Początek roku szkolnego

69 7 0
                                    

Dzisiejszy dzień zapowiadał się bardzo słonecznie i gorąco. Ptaki śpiewały, a Yeosang nie wiedział czego ma się czepić. Czuł w żyłach podekscytowanie, a uśmiech nie schodził mu z twarzy. Była to jego ostatnia klasa w liceum, a dodatkowo ostatni rok, gdy może się wykazać wraz ze swoim zespołem. Zdawał sobie sprawę, że muszą dobrze zakończyć szkole. To był idealny moment na spróbowanie swoich sił w festiwalu "Vwaves" dzięki wygraniu go będą mieć możliwość wydania swojej własnej płyty muzycznej i promowania jej, pod skrzydłami jednej z większych amerykańsko-tajskich wytwórni, World Top entertainment. Nie mogli zmarnować szansy, tak jak ich seniorzy w zeszłym roku.

- Tym razem żadna miłość, ani nikt nam nie przeszkodzi w zdobyciu sławy - powiedział do siebie, stojąc przed lustrem.

Widać było gołym okiem, że energia go rozpierała. Był w pełni sił. Nawet wizja stania dobrych trzydziestu minut na placu, by posłuchać gadania dyrektorki, która jak zawsze przedstawi swojego syna jako przewodniczącego nie zepsuje tego. Prawie co roku to samo było. Wepchała go, przez co Yeosang nie miał szans wygrać. A mogło to jego zespołowi pomóc. Ale niestety nie wyszło.

Ubrał na siebie mundurek szkolny. Na szczęście regulamin szkoły pozwalał na zakładanie czego się chce, byle by logo szkoły było widoczne. Było to sporym ułatwieniem. Tak samo jak brak zakazu w sprawie fryzur. Jedynie podczas uroczystości uczniowie musieli mieć ten bardziej oficjalny mundurek, który składał się z długich czarnych, mniej opinających spodni, zielonej koszulki z wyszytym logiem szkoły, oraz z czarną marynarką, która również miała wyszytą maskotkę. Nie przepadał za tym strojem, szczególnie teraz. Ciepły okres zawsze dla niego był najgorszy. Nie lubił gdy było za gorąco. Wolał neutralną pogodę, gdzie nie topił by się jak kostka lodu. Chociaż zdecydowanie bardziej preferował jak jest gorąco niż zimno. Dlatego też tak nie cierpiał  zimy.
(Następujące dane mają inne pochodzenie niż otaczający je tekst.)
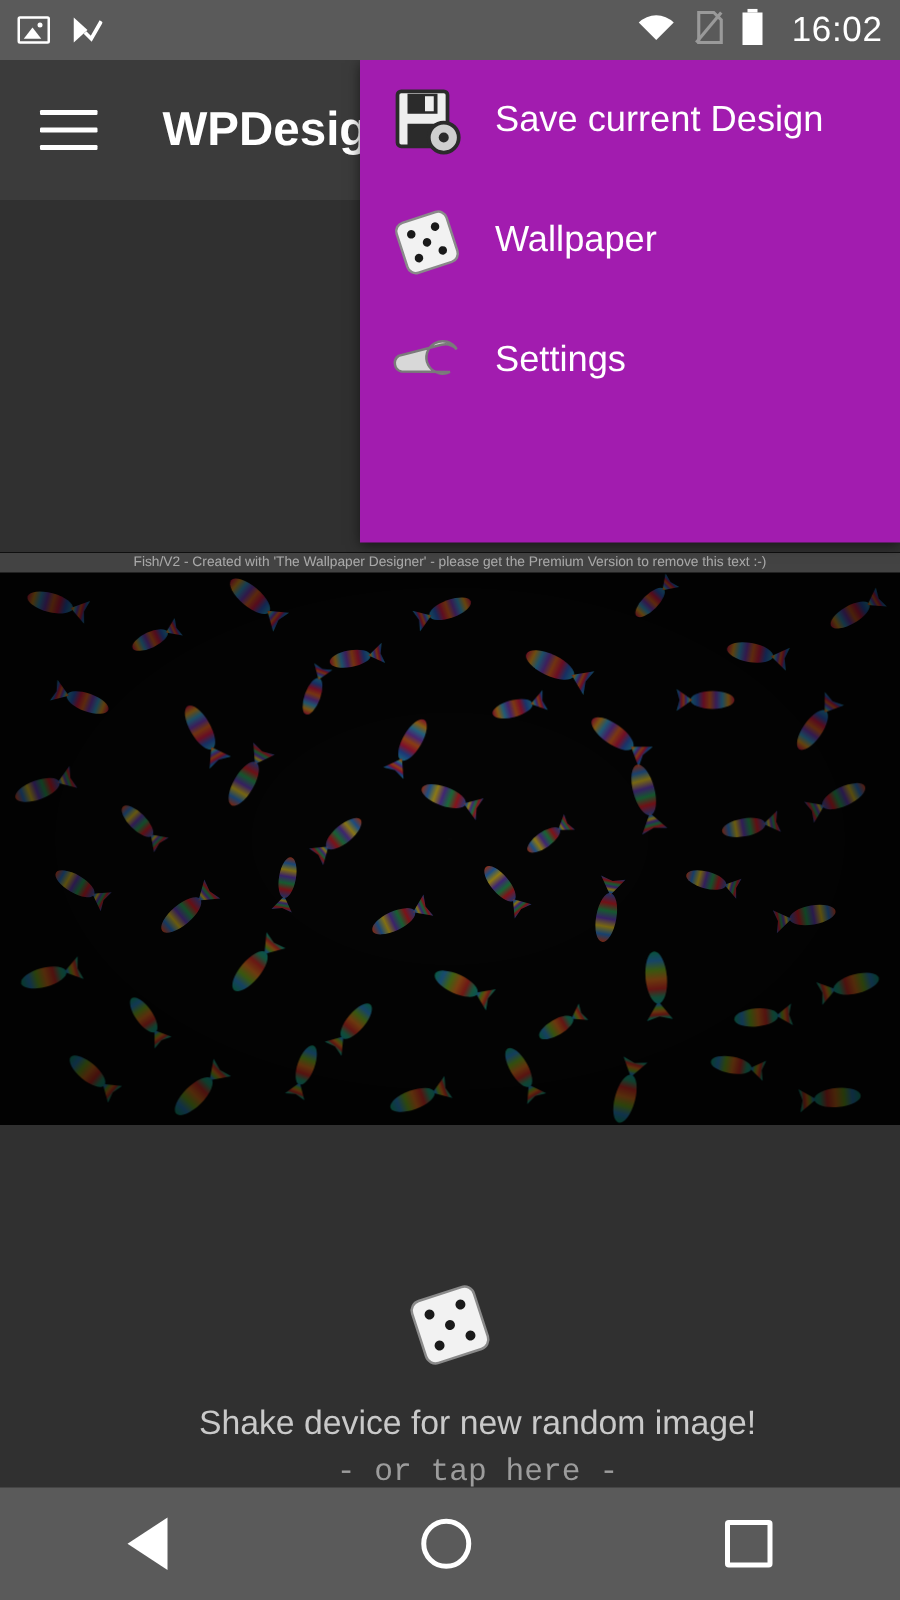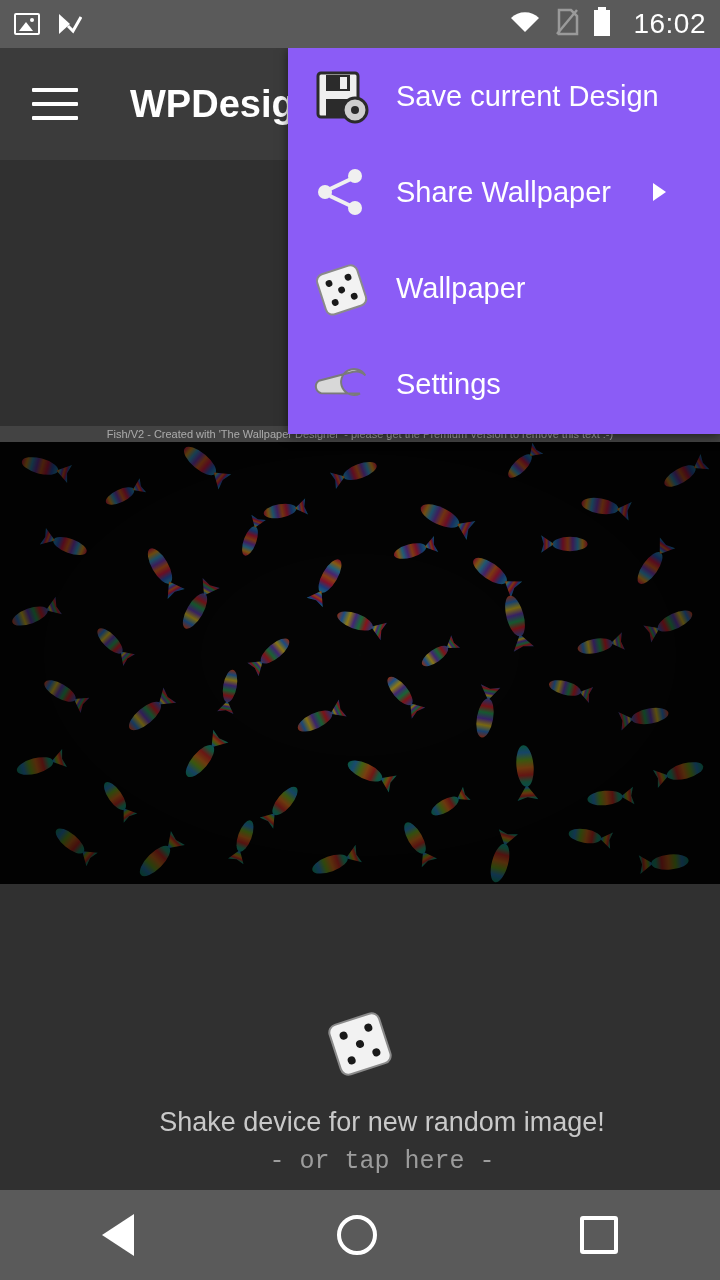"Save current Design" .menu { background: #8b5cf6 -> #a21caf }
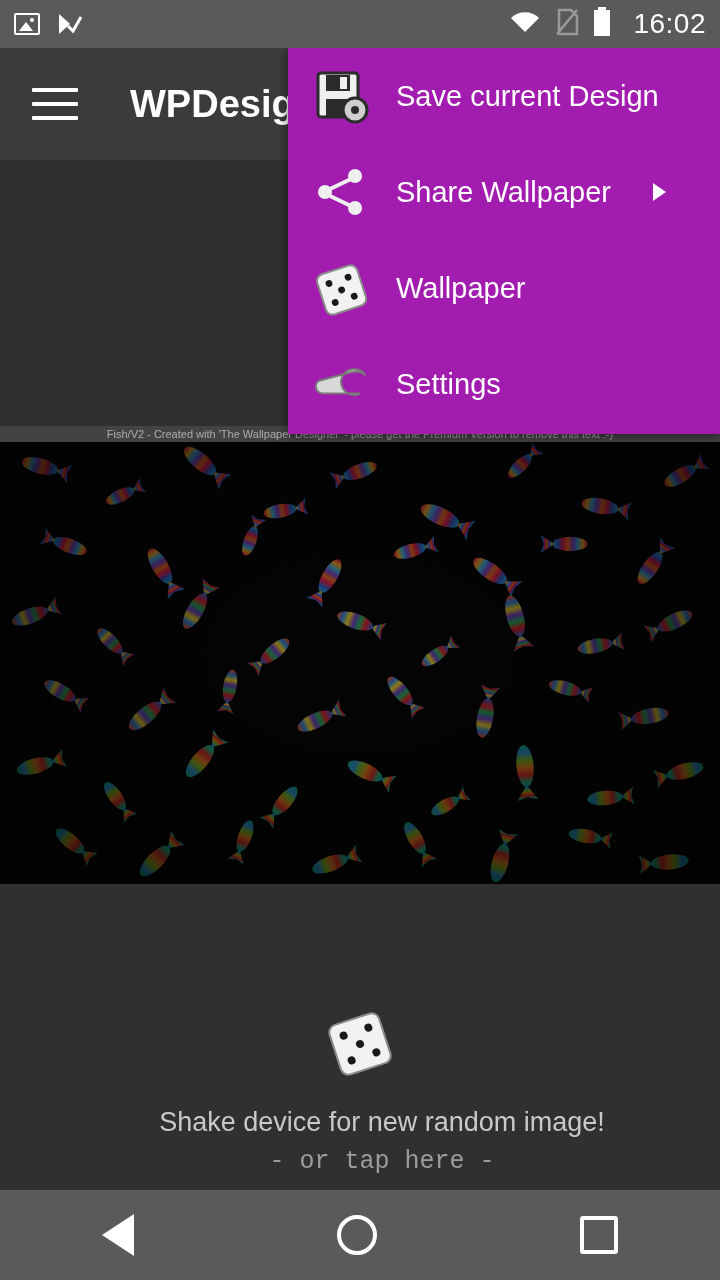"Share Wallpaper" div.menu-item { html: <div> <svg> <circle></circle> <circle></circle> <circle></circle> <line></line> <line></line> </svg> <span>Share Wallpaper</span> <span></span> </div> -> none }
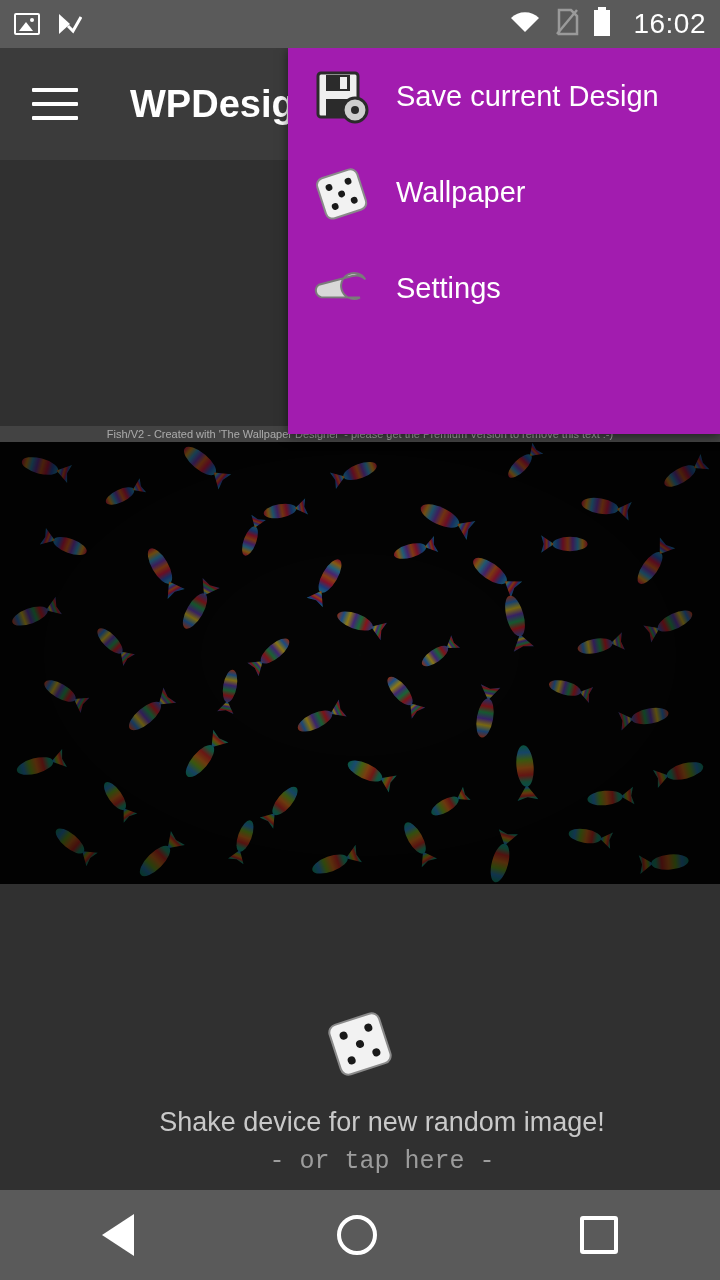"Fish/V2 - Created with 'The" .content { top: 144px -> 160px }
Jedynym plusem było to, że uwielbia zielony kolor, a to właśnie on reprezentował szkołę, wraz z maskotką pandy. Dlaczego? Ponieważ obok ich miasta, jest dość sporej wielkości naturalne środowisko pand, gdzie są chronione. Społeczeństwo bardzo jest do nich przywiązane. Idealny pomysł by przyciągnąć do siebie rodziców, by to właśnie do tej placówki przypisali swoje pociechy. Sprytne, czyż nie?

Zszedł na dół, biorąc przy okazji plecak, który zostawił przy schodach. Uśmiechnięty przywitał się z mamą, całując jej policzek. Dom miał połączony z lokalem. Na górze mieszkali, a na dole prowadzili małą kawiarenkę, z lokalnymi popularnymi przysmakami i zimnym lodem z dodatkiem słodkiego syropu i owoców. Idealne połączenie na lato. Nie zarabiali z tego mocno dużo, ale była to mała miłość jego mamy. Dlatego też jego tato postanowił pracować za granicą, by ukochana mogła robić to co uwielbia, a przy okazji by synowi nic nie brakowało.

Może nie zawsze było to wygodne rozwiązanie, a Yeosang często tęsknił za ojcem. Ale przynajmniej miał blisko mamę i mógł jej pomagać tyle ile mógł, a przy okazji mieć na nią oko. To mu musiało póki co w pełni wystarczyć.

Usiadł za ladą, przy małym stoliczku. Jak co dzień czekało już na niego przygotowane śniadanie. Musiał przyznać, że kobieta gotowała najlepiej na świecie, był wręcz zakochany w jej kuchni. Dlatego też nikogo nie zdziwiło, gdy w mgnieniu oka talerz stał się pusty.

- Jak emocję przed powrotem? - spytała się go, korzystając z tego, że nie było dużo klientów.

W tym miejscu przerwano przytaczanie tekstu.